The Quest: Defining "Active"
Before writing any SQL, we had to agree on the definition:
The Implementation: The MAU Query
-- MAU for January 2026
SELECT
COUNT(DISTINCT user_id) AS mau
FROM events
WHERE event_date BETWEEN '2026-01-01' AND '2026-01-31';
Trend: MAU Over Time
To see every month:
SELECT
DATE_TRUNC('month', event_date) AS activity_month,
COUNT(DISTINCT user_id) AS mau
FROM events
GROUP BY DATE_TRUNC('month', event_date)
ORDER BY activity_month;
The "Oops" Moment
I once forgot to use `DISTINCT`. My query returned the number of *events* (100,000), not the number of *users* (5,000). The CEO thought we went viral.

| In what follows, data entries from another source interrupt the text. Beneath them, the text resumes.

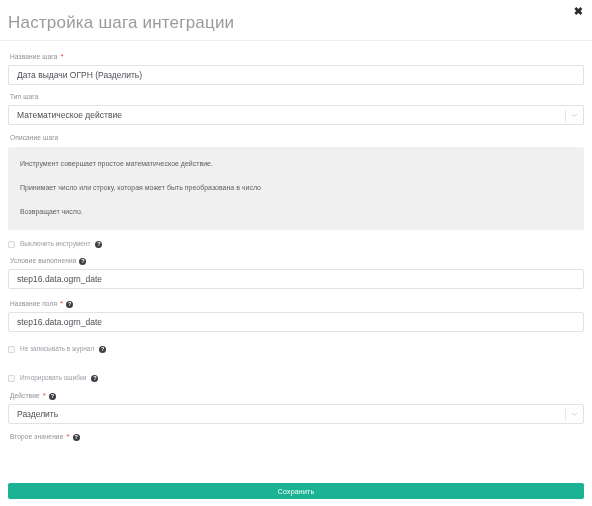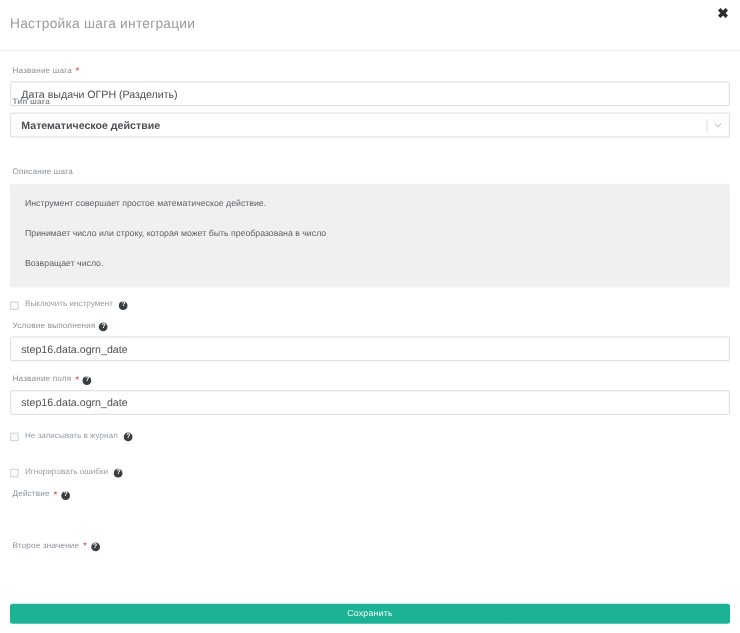"Настройка шага интеграции" .modal-title { font-size: 11px -> 17px }
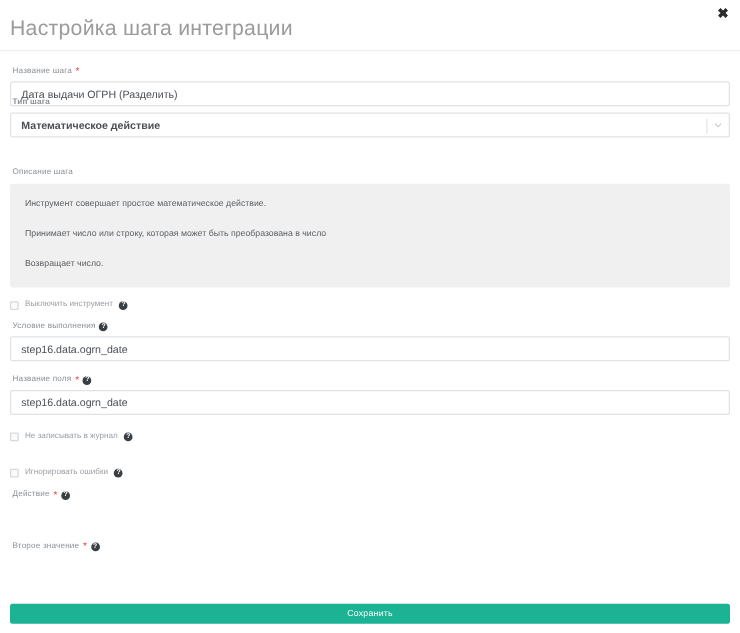"Математическое действие" .p-typeStep { font-weight: bold -> none; top: 38px -> 53px }
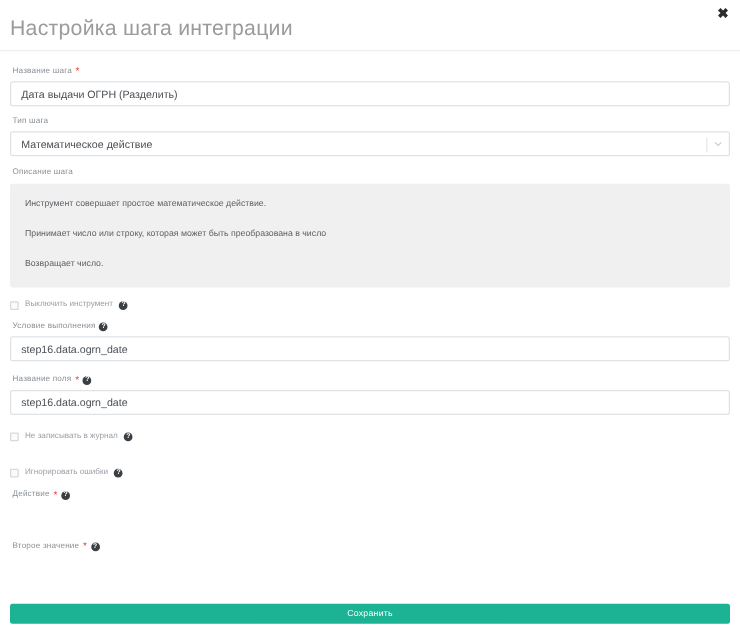"Разделить" div.select { html: none -> <div> <span>Разделить</span> <span></span> <span> <svg> <path></path> </svg> </span> </div> }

**Pro Tip**: When counting people, always use `COUNT(DISTINCT identifier)`. Otherwise, a power user who logs in 100 times will count as 100 people.
The Victory
The dashboard now shows a clear MAU trend line, going up and to the right. It's the single number that the entire leadership team trusts. Building MAU is one of the most valuable skills in the modern data economy.
Your Task for Today
Calculate your own "Monthly Active Users" from a table of logins or events. See how the count changes when you use `DISTINCT` vs. without.